* [DESCRIPTION OF THE TASK]:
Line by line, copy the records below exactly and leave the pictures out.

* [RECORDS FOR THE EXERCISE]:
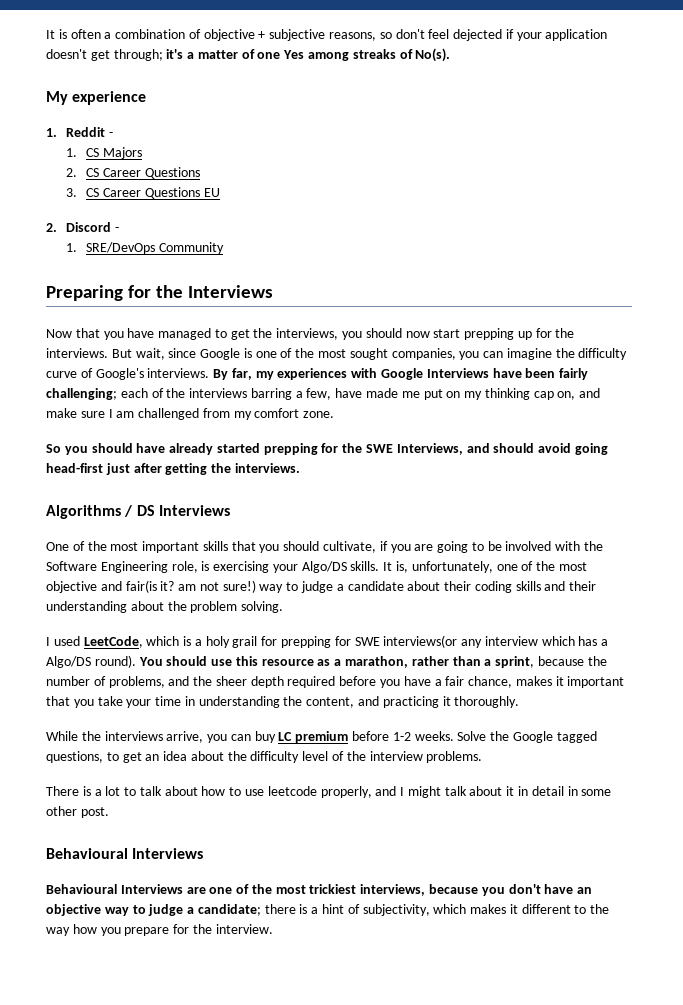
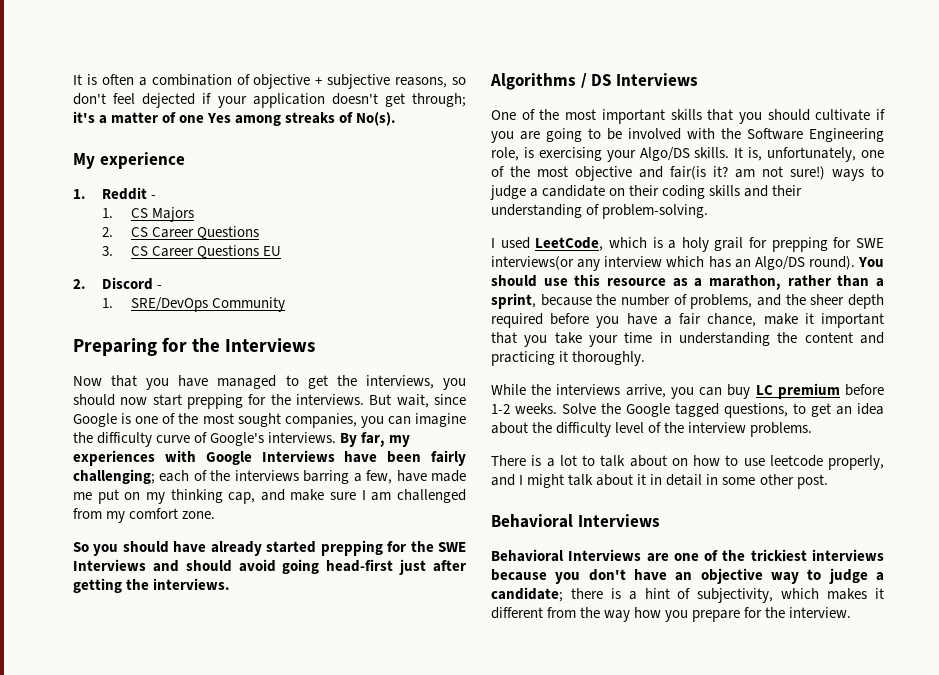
[517,331,532,340] up -> (244, 401) none
[533,391,576,400] cap on, -> [228,492,256,504] cap,
[396,443,463,455] Interviews, -> [73,559,146,571] Interviews
[323,541,377,553] cultivate, -> [815,109,871,121] cultivate
[259,584,284,593] way -> [832,169,864,181] ways
[407,581,441,591] about -> [609,188,626,196] on
[130,601,284,613] about the problem solving. -> [586,204,709,219] of problem-solving.
[601,639,609,646] a -> [734,259,751,268] an
[515,676,552,686] makes -> [763,313,798,325] make
[306,697,355,708] content, -> [804,332,853,343] content
(198, 791) none -> [671,458,688,466] on
[46,848,204,859] [46,884,117,894] Behavioural Interviews // Behavioural -> [491,514,660,528] [491,549,564,562] Behavioral Interviews // Behavioral
[275,884,426,896] most trickiest interviews, -> [750,549,884,561] trickiest interviews
[574,905,587,914] to -> [547,607,577,618] from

* [RESPONSE TO THE TASK]:
[517,331,532,340] up -> (244, 401) none
[533,391,576,400] cap on, -> [228,492,256,504] cap,
[396,443,463,455] Interviews, -> [73,559,146,571] Interviews
[323,541,377,553] cultivate, -> [815,109,871,121] cultivate
[259,584,284,593] way -> [832,169,864,181] ways
[407,581,441,591] about -> [609,188,626,196] on
[130,601,284,613] about the problem solving. -> [586,204,709,219] of problem-solving.
[601,639,609,646] a -> [734,259,751,268] an
[515,676,552,686] makes -> [763,313,798,325] make
[306,697,355,708] content, -> [804,332,853,343] content
(198, 791) none -> [671,458,688,466] on
[46,848,204,859] [46,884,117,894] Behavioural Interviews // Behavioural -> [491,514,660,528] [491,549,564,562] Behavioral Interviews // Behavioral
[275,884,426,896] most trickiest interviews, -> [750,549,884,561] trickiest interviews
[574,905,587,914] to -> [547,607,577,618] from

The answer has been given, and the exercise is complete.